Effect of Chain Architecture on the Structure, Dynamics, and Rheology of Thermoresponsive Poloxamer Hydrogels and Associated Blends

Poloxamers, ABA triblock polymers composed of a poly(propylene oxide) (PPO) midblock (B) and poly(ethylene oxide) end blocks (A), are widely studied for biomedical applications. Aqueous poloxamer 407 (P407) undergoes a solution-to-gel transition with increasing temperature, driven by the formation and ordering of micelles onto periodic lattices; however, the gel temperature and resulting modulus have limited tunability. Here, reverse P407 (RP407), a BAB polymer of the same composition and molar mass but with an inverted architecture, is synthesized via anionic polymerization. The micellization and gelation temperatures of RP407 are higher than those of P407, and the PPO end blocks allow for intermicelle bridging; however, both single-component solutions favor body-centered cubic (BCC) packings.

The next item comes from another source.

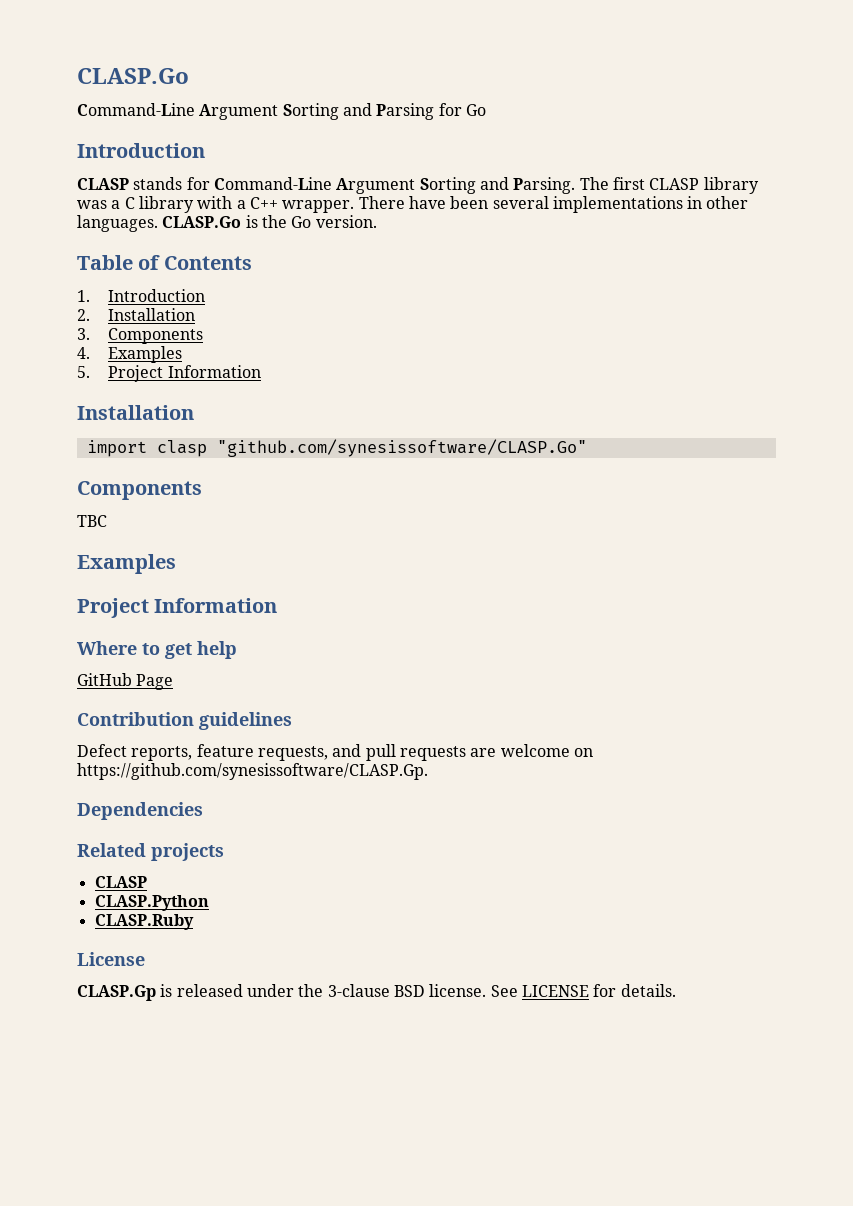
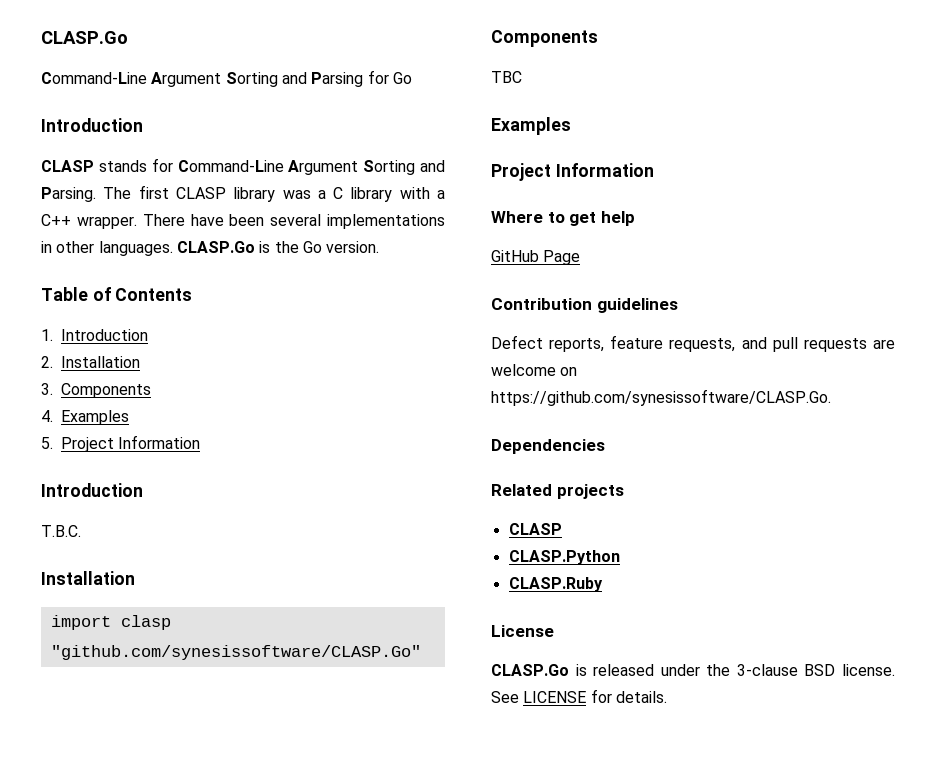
(261, 371) none -> [41,483,143,497] [41,525,81,537] // Introduction // T.B.C.
[77,763,428,780] https://github.com/synesissoftware/CLASP.Gp. -> [491,389,831,406] https://github.com/synesissoftware/CLASP.Go.
[77,985,156,1001] CLASP.Gp -> [491,664,569,676] CLASP.Go

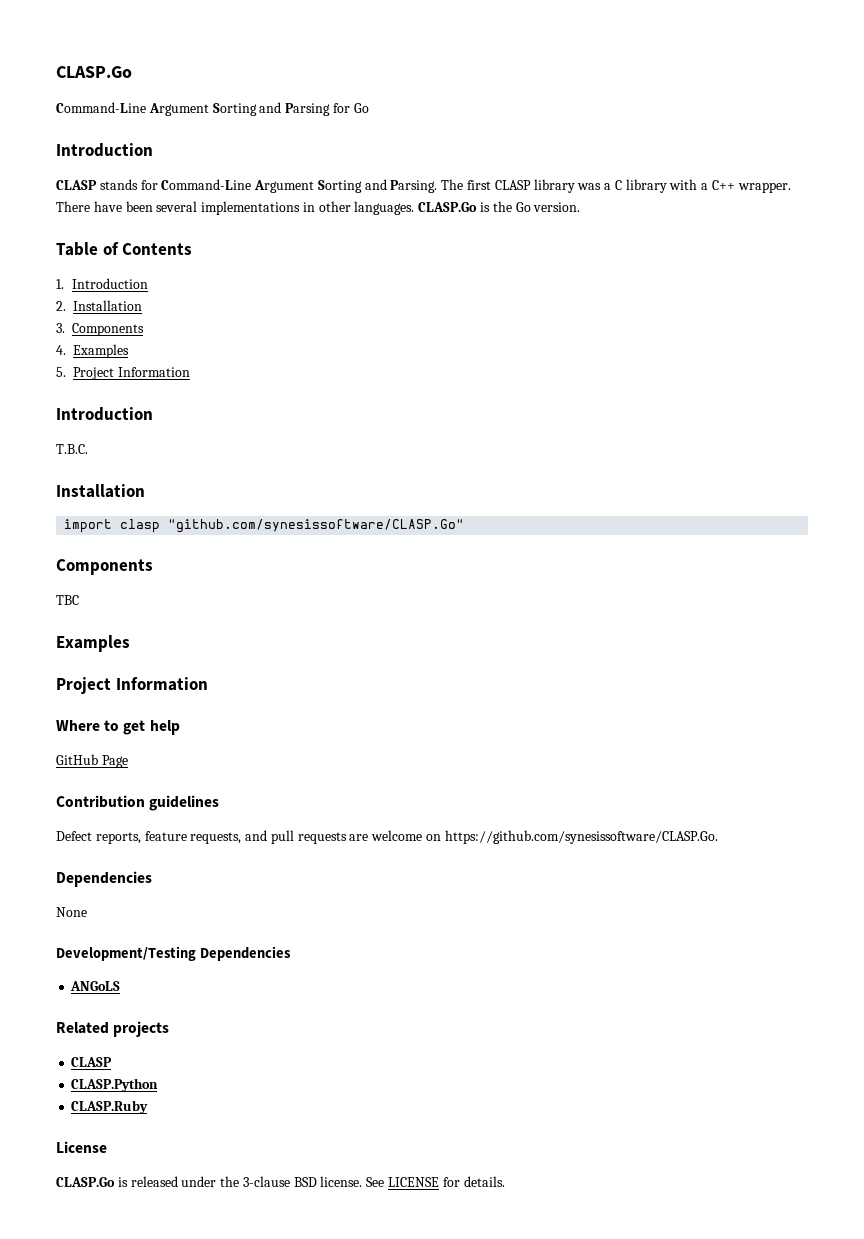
(605, 446) none -> [56,907,87,917] [56,946,291,961] [70,981,121,991] // None // Development/Testing Dependencies // ANGoLS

Furthermore, aqueous RP407 displays a “soft-gel” region with interesting rheological behavior, including viscoelastic aging and thermal hysteresis. Combining P407 and RP407 yields solutions with intermediate transition temperatures and alters the micelle size and packing. While the single-component solutions produce BCC packings, the blends form close-packed structures and larger micelles of higher aggregation numbers. Blends of P407 with an analogous AB diblock (E₁₁₁P₃₂) display similar behavior, whereas RP407/diblock blends form intermediate-sized BCC-packed micelles. These differences in packing and aggregation alter the local environments within the gels, which could have implications for applications such as drug delivery and protein stabilization.